In an August conference call with investors, Dr. Baldwin said that the study results “clearly support advancing OPT-302 into pivotal registrational Phase III development. We firmly believe that OPT-302 … has considerable potential to improve outcomes in wet AMD and other retinal vascular diseases.”
Investors posting to HotCopper, which claims to be Australia’s largest stock trading and investment forum, believe that Opthea is undervalued. At least one investor, who asked to remain anonymous, doesn’t understand why the media haven’t made more of a fuss.
The Phase IIb wet AMD results, he said, represent the “first definitive trial where a combination VEGF approach has beaten the standard of care [Lucentis alone].” He also noted that Lucentis’ 10.8 letter improvement at 24 weeks was the highest gain reported; OPT-302 met that, and then some.
The investor said he considers the science behind OPT-302 mostly “de-risked,” so the question now is how much is the company worth and what is the best business and funding strategy going forward?
Which raises the issue of patents and time.
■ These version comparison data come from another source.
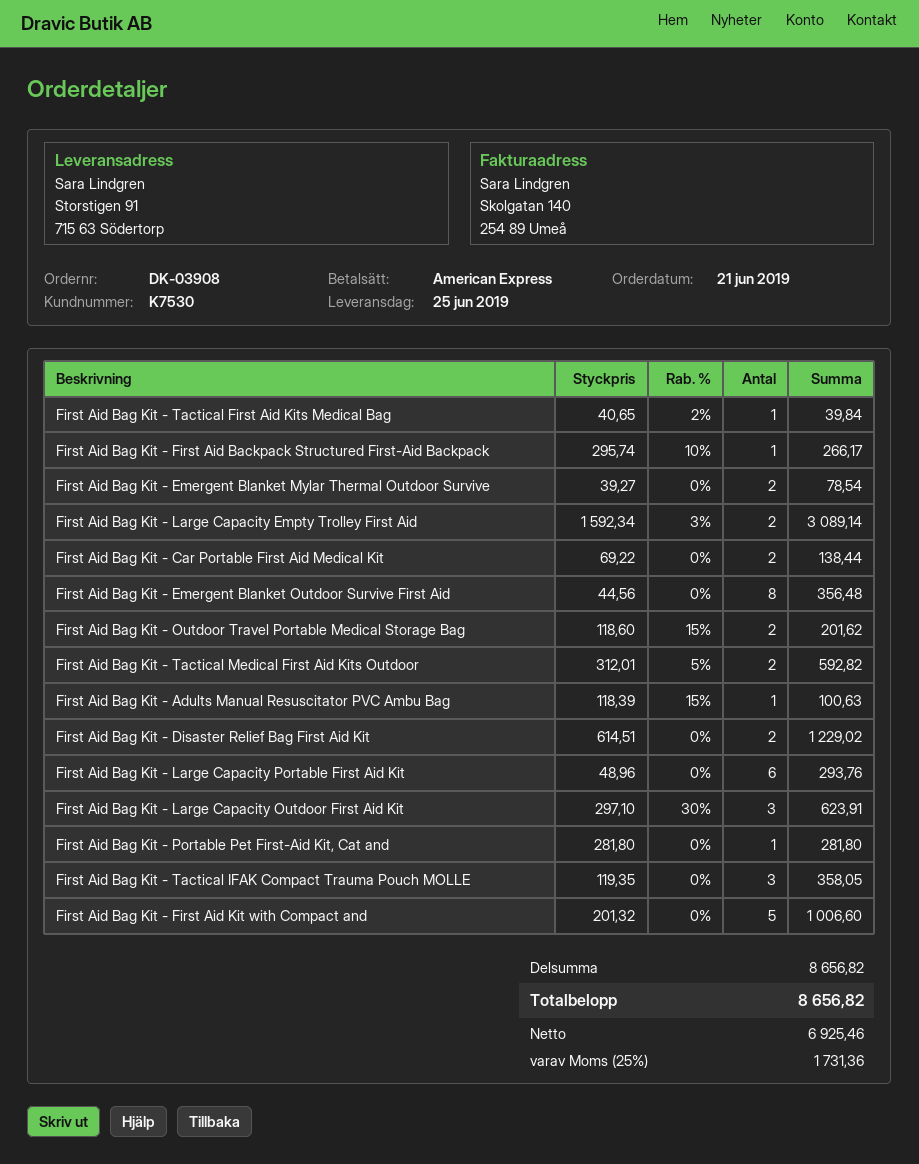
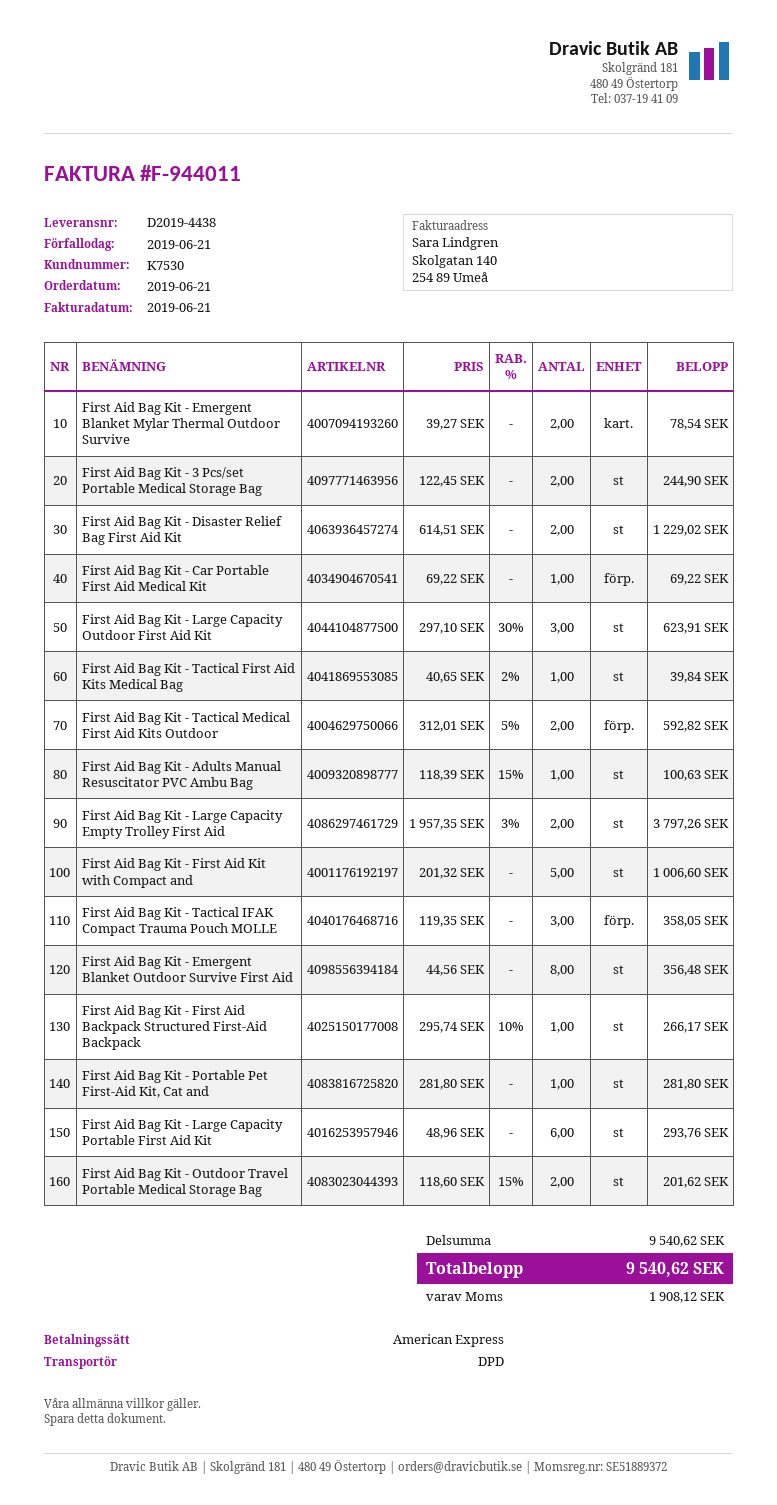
First Aid Bag Kit - Large Capacity Empty Trolley First Aid: 2 x 1592.34 - 3% = 3089.14 -> 2 x 1957.35 - 3% = 3797.26
First Aid Bag Kit - Car Portable First Aid Medical Kit: 2 x 69.22 = 138.44 -> 1 x 69.22 = 69.22
First Aid Bag Kit - 3 Pcs/set Portable Medical Storage Bag: none -> 2 x 122.45 = 244.90
subtotal: 8656.82 -> 9540.62
tax: 1731.36 -> 1908.12
total: 8656.82 -> 9540.62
Opthea’s technology is based on patents related to VEGF-C, VEGF-D, and VEGFR-3. Patents related to the OPT-302 molecule extend to February 2034; patents related to soluble VEGFR-3 molecules extend to November 2026.
Other companies besides Opthea are looking to compete in the next generation of anti-VEGF therapies. One is Kodiak Sciences. Its drug, called KSI-301, has a longer ocular half-life, which may allow for more time between injections – 3 months or longer compared with OPT-302, which is given every 4 weeks. Kodiak reported in July that KSI-301 improved vision and reduced retinal thickening in patients with AMD, DME, and macular edema from retinal vein occlusion.
But the VEGF-C blockade, as part of Opthea’s combination therapy, has considerable promise, said Dr. Boyer, who saw the Phase IIb results presented at OIS@AAO 2019 in October. “The trial was very well done and based on rational scientific evidence.”
Dr. Boyer also noted that “the finding of increased VEGF-C in patients undergoing treatment for AMD may explain the reason we see incomplete drying on OCT [optical coherence tomography] and possibly tachyphylaxis [diminishing effect over time]. I hope to see a bispecific [combination of OPT-302 and VEGF-A and VEGF-B blockers] available to treat our patients.”
*Dr. Boyer reports no financial interest in Opthea.